[Before-and-after change records]
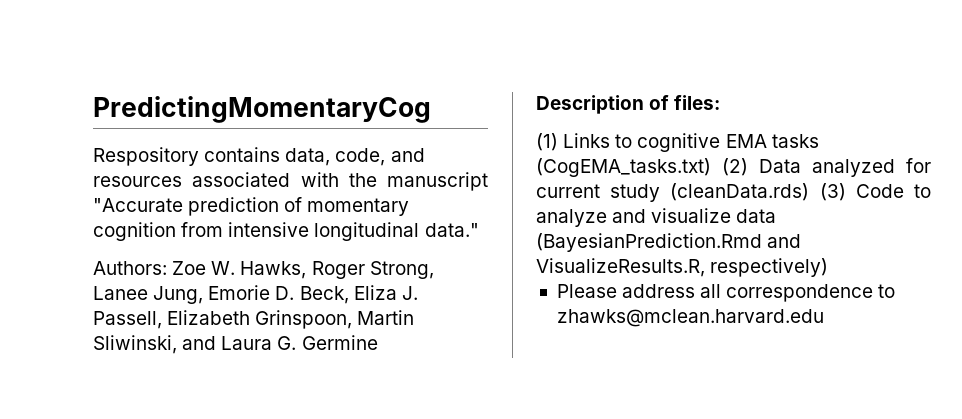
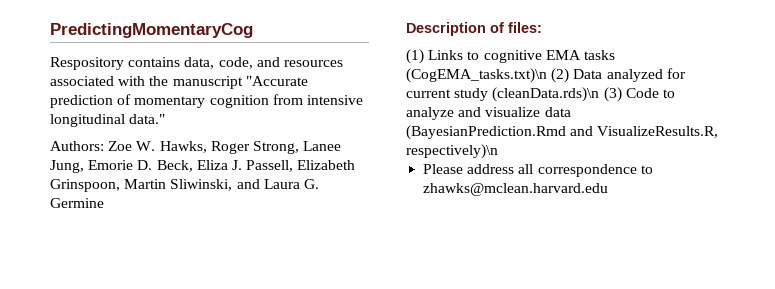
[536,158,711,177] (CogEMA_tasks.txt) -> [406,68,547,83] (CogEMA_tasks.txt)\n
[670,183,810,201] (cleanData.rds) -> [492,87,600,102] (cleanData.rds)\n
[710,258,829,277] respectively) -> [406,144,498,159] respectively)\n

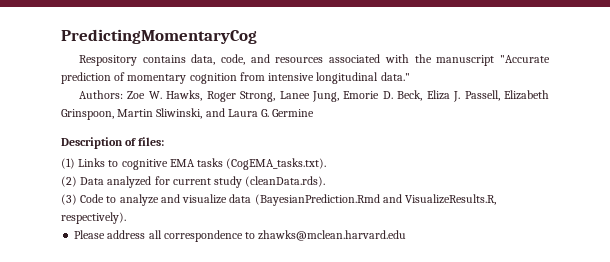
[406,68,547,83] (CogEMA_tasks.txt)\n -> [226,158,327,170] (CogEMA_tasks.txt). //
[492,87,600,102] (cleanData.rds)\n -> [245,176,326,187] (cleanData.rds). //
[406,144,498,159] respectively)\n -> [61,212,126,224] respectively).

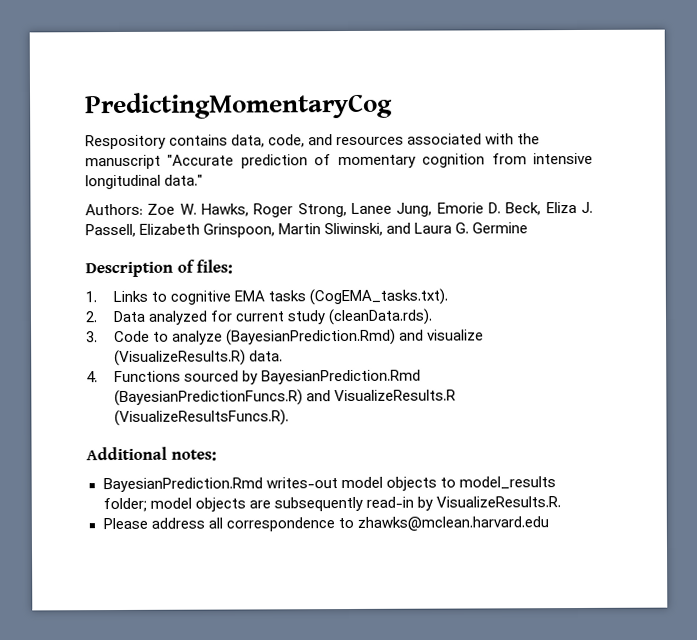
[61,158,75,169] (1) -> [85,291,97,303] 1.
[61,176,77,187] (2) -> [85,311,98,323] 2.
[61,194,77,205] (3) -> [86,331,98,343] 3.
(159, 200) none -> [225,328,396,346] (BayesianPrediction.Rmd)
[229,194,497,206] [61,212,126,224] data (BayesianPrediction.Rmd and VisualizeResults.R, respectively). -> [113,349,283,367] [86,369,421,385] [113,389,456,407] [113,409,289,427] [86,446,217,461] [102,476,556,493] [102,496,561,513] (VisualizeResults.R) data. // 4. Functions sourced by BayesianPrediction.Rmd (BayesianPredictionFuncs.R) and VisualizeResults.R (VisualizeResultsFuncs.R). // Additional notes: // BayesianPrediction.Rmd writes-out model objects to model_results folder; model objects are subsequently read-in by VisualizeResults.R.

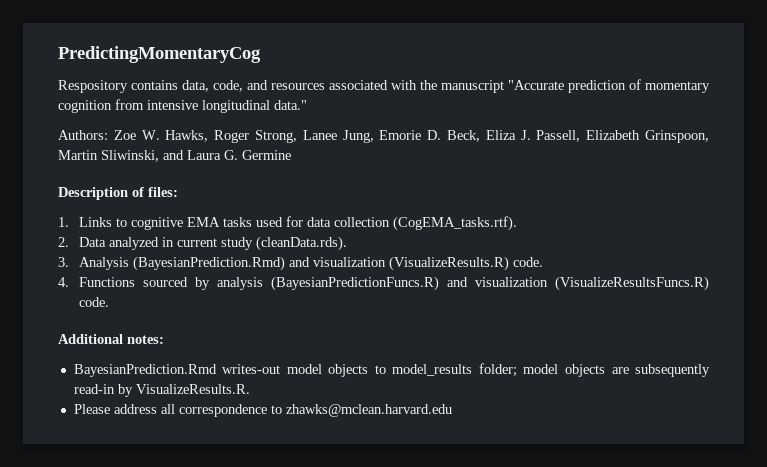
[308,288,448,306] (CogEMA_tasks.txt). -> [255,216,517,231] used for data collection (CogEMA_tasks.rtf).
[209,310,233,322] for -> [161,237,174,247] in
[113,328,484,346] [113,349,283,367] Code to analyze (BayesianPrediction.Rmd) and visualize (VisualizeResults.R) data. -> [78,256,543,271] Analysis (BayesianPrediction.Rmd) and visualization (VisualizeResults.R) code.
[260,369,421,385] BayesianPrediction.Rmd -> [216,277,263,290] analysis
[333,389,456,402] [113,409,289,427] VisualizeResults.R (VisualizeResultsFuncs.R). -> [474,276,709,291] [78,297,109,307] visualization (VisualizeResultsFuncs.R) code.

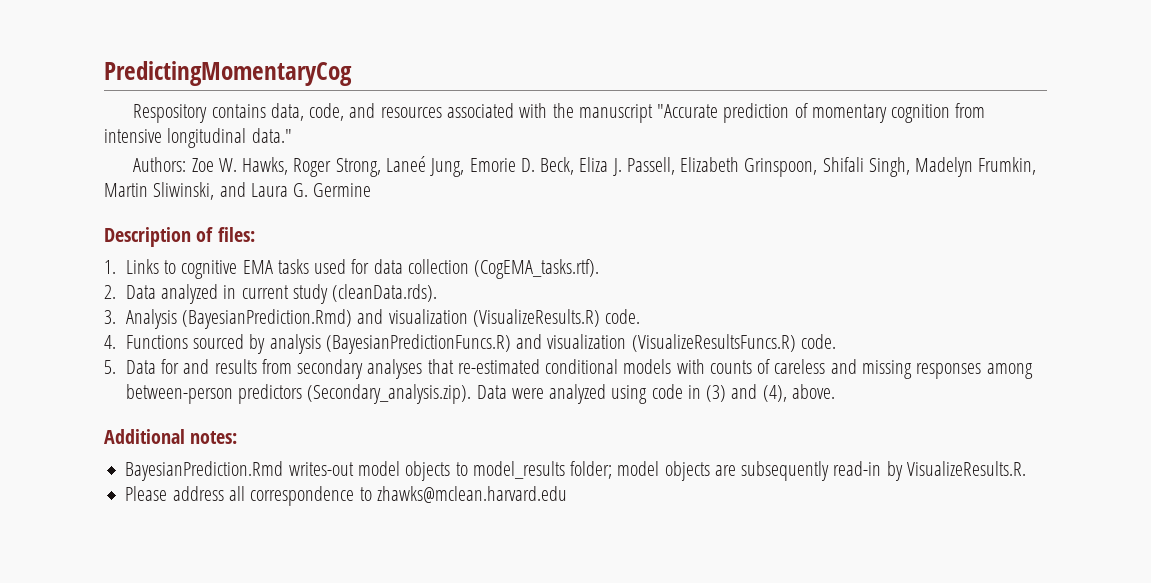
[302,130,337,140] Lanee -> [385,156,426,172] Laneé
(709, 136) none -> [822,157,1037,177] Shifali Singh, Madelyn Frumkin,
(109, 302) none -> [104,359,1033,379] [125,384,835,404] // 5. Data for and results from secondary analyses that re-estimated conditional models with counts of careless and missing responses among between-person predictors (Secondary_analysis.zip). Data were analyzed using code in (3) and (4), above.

Activity -
Pictures must not appear in the copy, and every record must be restated word for word.

Written answer -
[536,158,711,177] (CogEMA_tasks.txt) -> [406,68,547,83] (CogEMA_tasks.txt)\n
[670,183,810,201] (cleanData.rds) -> [492,87,600,102] (cleanData.rds)\n
[710,258,829,277] respectively) -> [406,144,498,159] respectively)\n

[406,68,547,83] (CogEMA_tasks.txt)\n -> [226,158,327,170] (CogEMA_tasks.txt). //
[492,87,600,102] (cleanData.rds)\n -> [245,176,326,187] (cleanData.rds). //
[406,144,498,159] respectively)\n -> [61,212,126,224] respectively).

[61,158,75,169] (1) -> [85,291,97,303] 1.
[61,176,77,187] (2) -> [85,311,98,323] 2.
[61,194,77,205] (3) -> [86,331,98,343] 3.
(159, 200) none -> [225,328,396,346] (BayesianPrediction.Rmd)
[229,194,497,206] [61,212,126,224] data (BayesianPrediction.Rmd and VisualizeResults.R, respectively). -> [113,349,283,367] [86,369,421,385] [113,389,456,407] [113,409,289,427] [86,446,217,461] [102,476,556,493] [102,496,561,513] (VisualizeResults.R) data. // 4. Functions sourced by BayesianPrediction.Rmd (BayesianPredictionFuncs.R) and VisualizeResults.R (VisualizeResultsFuncs.R). // Additional notes: // BayesianPrediction.Rmd writes-out model objects to model_results folder; model objects are subsequently read-in by VisualizeResults.R.

[308,288,448,306] (CogEMA_tasks.txt). -> [255,216,517,231] used for data collection (CogEMA_tasks.rtf).
[209,310,233,322] for -> [161,237,174,247] in
[113,328,484,346] [113,349,283,367] Code to analyze (BayesianPrediction.Rmd) and visualize (VisualizeResults.R) data. -> [78,256,543,271] Analysis (BayesianPrediction.Rmd) and visualization (VisualizeResults.R) code.
[260,369,421,385] BayesianPrediction.Rmd -> [216,277,263,290] analysis
[333,389,456,402] [113,409,289,427] VisualizeResults.R (VisualizeResultsFuncs.R). -> [474,276,709,291] [78,297,109,307] visualization (VisualizeResultsFuncs.R) code.

[302,130,337,140] Lanee -> [385,156,426,172] Laneé
(709, 136) none -> [822,157,1037,177] Shifali Singh, Madelyn Frumkin,
(109, 302) none -> [104,359,1033,379] [125,384,835,404] // 5. Data for and results from secondary analyses that re-estimated conditional models with counts of careless and missing responses among between-person predictors (Secondary_analysis.zip). Data were analyzed using code in (3) and (4), above.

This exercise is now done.